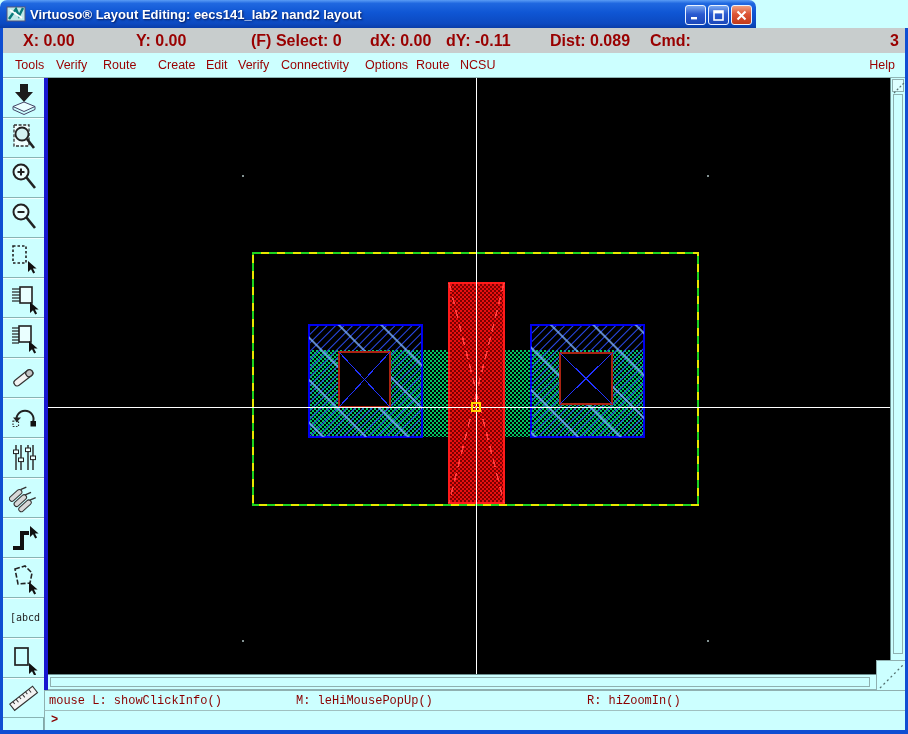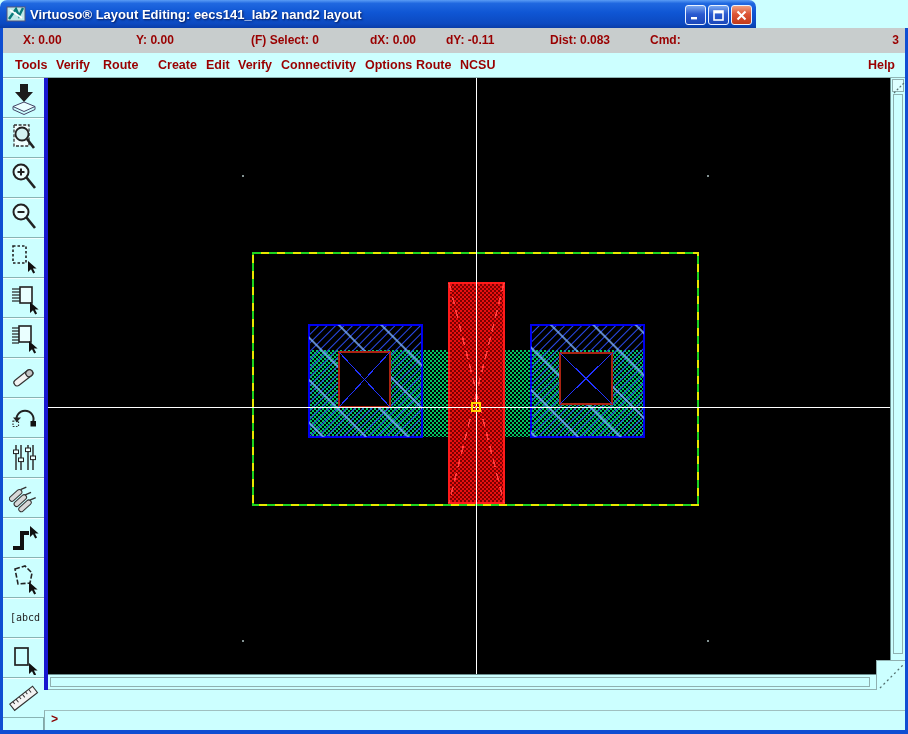--- a/index.html
+++ b/index.html
@@ -16,26 +16,26 @@
   .wbtn { width:21px; height:20px; border-radius:3px; border:1px solid #eaf2ff; display:flex; align-items:center; justify-content:center; }
   .wbtn.blue { background:linear-gradient(180deg,#7aa7f0 0%,#2a5ad0 45%,#1b47ba 100%); }
   .wbtn.red  { background:linear-gradient(180deg,#f0a080 0%,#dd5536 45%,#c23a1a 100%); }
   .border-l, .border-r, .border-b { position:absolute; background:#0f4ed2; }
   .border-l { left:0; top:28px; width:3px; height:706px; }
   .border-r { right:0; top:28px; width:3px; height:706px; }
   .border-b { left:0; top:730px; width:908px; height:4px; }
 
   
   .statusbar { position:absolute; left:3px; top:28px; width:902px; height:37px;
-    background:#c8cdcd; border-bottom:1px solid #9fb0b0; color:#990000; font-weight:bold; font-size:12px; }
+    background:#c8cdcd; border-bottom:1px solid #9fb0b0; color:#990000; font-weight:bold; font-size:16px; }
   .statusbar span { position:absolute; top:0; line-height:25px; white-space:pre; }
 
   
   .menubar { position:absolute; left:3px; top:53px; width:902px; height:25px;
-    background:#ccffff; border-bottom:1px solid #8fb4b4; color:#990000; font-weight:bold; font-size:12.5px; }
+    background:#ccffff; border-bottom:1px solid #8fb4b4; color:#990000; font-weight:normal; font-size:12.5px; }
   .menubar span { position:absolute; top:0; line-height:25px; cursor:default; }
 
   
   .toolbar { position:absolute; left:3px; top:78px; width:41px; height:652px; background:#ccffff; border-right:1px solid #7fa8a8; }
   .tcell { width:41px; height:40px; border-top:1px solid #f2ffff; border-bottom:1px solid #89b4b4;
     display:flex; align-items:center; justify-content:center; background:#ccffff; }
   .bluesep { position:absolute; left:44px; top:78px; width:4px; height:612px; background:#1717cf; }
 
   
   .canvas { position:absolute; left:48px; top:78px; width:842px; height:596px; background:#000; }
@@ -100,21 +100,21 @@
       </div>
     </div>
   </div>
 
   <div class="statusbar">
     <span style="left:20px">X: 0.00</span>
     <span style="left:133px">Y: 0.00</span>
     <span style="left:248px">(F) Select: 0</span>
     <span style="left:367px">dX: 0.00</span>
     <span style="left:443px">dY: -0.11</span>
-    <span style="left:547px">Dist: 0.083</span>
+    <span style="left:547px">Dist: 0.089</span>
     <span style="left:647px">Cmd:</span>
     <span style="right:6px">3</span>
   </div>
 
   <div class="menubar">
     <span style="left:12px">Tools</span>
     <span style="left:53px">Verify</span>
     <span style="left:100px">Route</span>
     <span style="left:155px">Create</span>
     <span style="left:203px">Edit</span>
@@ -350,20 +350,25 @@
   </div>
   <div class="hscroll">
     <div class="hthumb"></div>
   </div>
   <div class="cornergrip">
     <svg width="29" height="30" viewBox="0 0 29 30">
         <line x1="3" y1="27" x2="26" y2="4" stroke="#557070" stroke-width="1.3" stroke-dasharray="2 3"></line>
       </svg>
   </div>
 
+  <div class="mouseline">
+    <span style="left:4px">mouse L: showClickInfo()</span>
+    <span style="left:251px">M: leHiMousePopUp()</span>
+    <span style="left:542px">R: hiZoomIn()</span>
+  </div>
 
   <div class="promptline">
     <span>&gt;</span>
   </div>
 
   <div class="border-l"></div>
   <div class="border-r"></div>
   <div class="border-b"></div>
 </div>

What is required
Only the lines from the top of the material above down to the line bearing "top:28px; width:902px; height:37px;", that line included, should be set down exactly; no pictures.

Solution
--- a/index.html
+++ b/index.html
@@ -16,26 +16,26 @@
   .wbtn { width:21px; height:20px; border-radius:3px; border:1px solid #eaf2ff; display:flex; align-items:center; justify-content:center; }
   .wbtn.blue { background:linear-gradient(180deg,#7aa7f0 0%,#2a5ad0 45%,#1b47ba 100%); }
   .wbtn.red  { background:linear-gradient(180deg,#f0a080 0%,#dd5536 45%,#c23a1a 100%); }
   .border-l, .border-r, .border-b { position:absolute; background:#0f4ed2; }
   .border-l { left:0; top:28px; width:3px; height:706px; }
   .border-r { right:0; top:28px; width:3px; height:706px; }
   .border-b { left:0; top:730px; width:908px; height:4px; }
 
   
   .statusbar { position:absolute; left:3px; top:28px; width:902px; height:37px;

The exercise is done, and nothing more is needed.